Items listed in a dataset
☆ ☆ ☆ ☆ ☆ ☆ ☆
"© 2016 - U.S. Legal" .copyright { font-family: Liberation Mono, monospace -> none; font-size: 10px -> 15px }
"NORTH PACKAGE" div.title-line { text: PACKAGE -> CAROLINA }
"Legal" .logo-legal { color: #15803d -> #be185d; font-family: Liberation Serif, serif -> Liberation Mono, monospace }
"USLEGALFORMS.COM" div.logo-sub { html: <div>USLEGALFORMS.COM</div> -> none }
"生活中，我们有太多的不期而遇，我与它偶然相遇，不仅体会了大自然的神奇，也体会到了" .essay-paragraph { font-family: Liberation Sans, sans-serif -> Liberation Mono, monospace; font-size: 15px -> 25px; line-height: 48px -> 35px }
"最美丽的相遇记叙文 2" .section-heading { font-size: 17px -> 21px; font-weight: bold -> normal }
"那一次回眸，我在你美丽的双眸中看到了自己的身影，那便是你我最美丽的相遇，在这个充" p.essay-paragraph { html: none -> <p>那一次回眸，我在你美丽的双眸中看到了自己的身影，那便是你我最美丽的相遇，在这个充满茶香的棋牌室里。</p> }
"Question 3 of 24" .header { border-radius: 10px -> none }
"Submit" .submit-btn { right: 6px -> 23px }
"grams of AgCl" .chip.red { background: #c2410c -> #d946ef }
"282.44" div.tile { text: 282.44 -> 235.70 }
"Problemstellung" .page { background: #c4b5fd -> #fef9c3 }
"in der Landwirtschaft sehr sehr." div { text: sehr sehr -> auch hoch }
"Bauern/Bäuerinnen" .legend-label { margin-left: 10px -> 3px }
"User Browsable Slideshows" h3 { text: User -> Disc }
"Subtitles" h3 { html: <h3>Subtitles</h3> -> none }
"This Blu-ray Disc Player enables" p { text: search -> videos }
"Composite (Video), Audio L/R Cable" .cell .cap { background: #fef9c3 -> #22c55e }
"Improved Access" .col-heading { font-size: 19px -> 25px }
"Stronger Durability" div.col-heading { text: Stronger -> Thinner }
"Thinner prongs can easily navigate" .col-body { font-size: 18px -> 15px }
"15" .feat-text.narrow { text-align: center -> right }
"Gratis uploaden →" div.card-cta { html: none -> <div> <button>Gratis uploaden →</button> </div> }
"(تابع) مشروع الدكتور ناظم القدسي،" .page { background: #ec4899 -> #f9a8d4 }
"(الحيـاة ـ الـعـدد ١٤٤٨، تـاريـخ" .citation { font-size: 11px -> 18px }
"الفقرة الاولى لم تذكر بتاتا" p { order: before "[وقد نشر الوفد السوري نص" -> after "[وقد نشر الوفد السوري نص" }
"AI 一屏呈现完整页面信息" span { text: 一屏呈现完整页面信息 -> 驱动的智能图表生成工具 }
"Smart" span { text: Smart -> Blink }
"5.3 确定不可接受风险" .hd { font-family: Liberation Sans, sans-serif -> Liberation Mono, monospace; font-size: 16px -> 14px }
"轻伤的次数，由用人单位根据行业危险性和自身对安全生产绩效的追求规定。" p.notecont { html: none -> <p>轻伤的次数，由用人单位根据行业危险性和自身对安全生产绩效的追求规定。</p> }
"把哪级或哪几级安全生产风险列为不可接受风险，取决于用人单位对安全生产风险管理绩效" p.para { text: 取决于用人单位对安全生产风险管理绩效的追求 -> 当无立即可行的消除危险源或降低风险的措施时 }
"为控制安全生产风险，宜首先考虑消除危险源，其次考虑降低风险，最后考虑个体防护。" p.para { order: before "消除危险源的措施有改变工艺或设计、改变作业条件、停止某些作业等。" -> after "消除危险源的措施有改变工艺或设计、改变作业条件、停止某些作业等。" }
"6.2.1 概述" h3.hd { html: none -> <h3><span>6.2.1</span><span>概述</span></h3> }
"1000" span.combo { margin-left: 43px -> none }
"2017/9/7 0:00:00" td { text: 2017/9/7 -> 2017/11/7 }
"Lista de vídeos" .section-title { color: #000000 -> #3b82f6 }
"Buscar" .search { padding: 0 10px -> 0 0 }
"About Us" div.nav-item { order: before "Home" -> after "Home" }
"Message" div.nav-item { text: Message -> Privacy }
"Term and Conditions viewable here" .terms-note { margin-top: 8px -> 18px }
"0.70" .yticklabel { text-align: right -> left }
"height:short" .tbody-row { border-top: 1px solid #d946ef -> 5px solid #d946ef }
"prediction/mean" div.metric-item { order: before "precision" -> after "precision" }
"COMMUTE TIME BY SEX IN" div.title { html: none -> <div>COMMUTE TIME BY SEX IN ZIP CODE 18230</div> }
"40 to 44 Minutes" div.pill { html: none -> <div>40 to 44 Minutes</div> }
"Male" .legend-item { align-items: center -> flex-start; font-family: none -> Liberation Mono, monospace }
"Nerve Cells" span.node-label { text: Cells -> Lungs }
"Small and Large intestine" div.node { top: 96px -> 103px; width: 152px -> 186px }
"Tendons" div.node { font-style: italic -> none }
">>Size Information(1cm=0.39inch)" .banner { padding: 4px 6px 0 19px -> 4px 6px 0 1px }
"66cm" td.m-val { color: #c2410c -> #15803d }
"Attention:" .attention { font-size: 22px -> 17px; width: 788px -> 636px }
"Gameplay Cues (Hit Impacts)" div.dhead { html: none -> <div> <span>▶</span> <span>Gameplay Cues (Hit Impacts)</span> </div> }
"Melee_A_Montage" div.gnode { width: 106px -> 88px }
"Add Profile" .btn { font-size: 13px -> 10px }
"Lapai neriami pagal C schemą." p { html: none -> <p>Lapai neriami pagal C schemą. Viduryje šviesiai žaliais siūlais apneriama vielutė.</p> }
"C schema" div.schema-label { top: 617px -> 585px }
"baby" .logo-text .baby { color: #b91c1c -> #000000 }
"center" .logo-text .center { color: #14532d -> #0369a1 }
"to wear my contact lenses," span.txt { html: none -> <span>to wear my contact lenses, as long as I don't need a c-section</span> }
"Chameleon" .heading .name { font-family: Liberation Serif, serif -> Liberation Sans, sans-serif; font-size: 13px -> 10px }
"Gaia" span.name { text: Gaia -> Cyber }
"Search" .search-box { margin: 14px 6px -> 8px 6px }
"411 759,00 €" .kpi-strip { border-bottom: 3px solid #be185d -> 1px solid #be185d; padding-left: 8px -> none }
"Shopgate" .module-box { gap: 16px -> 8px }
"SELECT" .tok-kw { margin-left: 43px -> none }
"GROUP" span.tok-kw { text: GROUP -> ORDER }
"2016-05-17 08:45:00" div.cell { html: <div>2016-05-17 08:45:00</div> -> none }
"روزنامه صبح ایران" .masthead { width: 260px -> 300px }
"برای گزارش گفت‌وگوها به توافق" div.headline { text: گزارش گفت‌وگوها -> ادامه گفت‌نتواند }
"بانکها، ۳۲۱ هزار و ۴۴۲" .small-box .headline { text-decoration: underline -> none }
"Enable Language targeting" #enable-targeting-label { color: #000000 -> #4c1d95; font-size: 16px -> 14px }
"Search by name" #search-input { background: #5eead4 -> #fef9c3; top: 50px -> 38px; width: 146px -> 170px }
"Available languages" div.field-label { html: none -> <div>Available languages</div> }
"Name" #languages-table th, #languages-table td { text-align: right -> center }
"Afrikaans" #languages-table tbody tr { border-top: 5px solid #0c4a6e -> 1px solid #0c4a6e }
☆ ☆ ☆ ☆ ☆ ☆ ☆
• To do
Taking the entries above, print exactly the lines starting at the line with "html: <h3>Subtitles</h3> ->" and ending at the line with "text-align: center ->", both included.

• Response for this exercise
"Subtitles" h3 { html: <h3>Subtitles</h3> -> none }
"This Blu-ray Disc Player enables" p { text: search -> videos }
"Composite (Video), Audio L/R Cable" .cell .cap { background: #fef9c3 -> #22c55e }
"Improved Access" .col-heading { font-size: 19px -> 25px }
"Stronger Durability" div.col-heading { text: Stronger -> Thinner }
"Thinner prongs can easily navigate" .col-body { font-size: 18px -> 15px }
"15" .feat-text.narrow { text-align: center -> right }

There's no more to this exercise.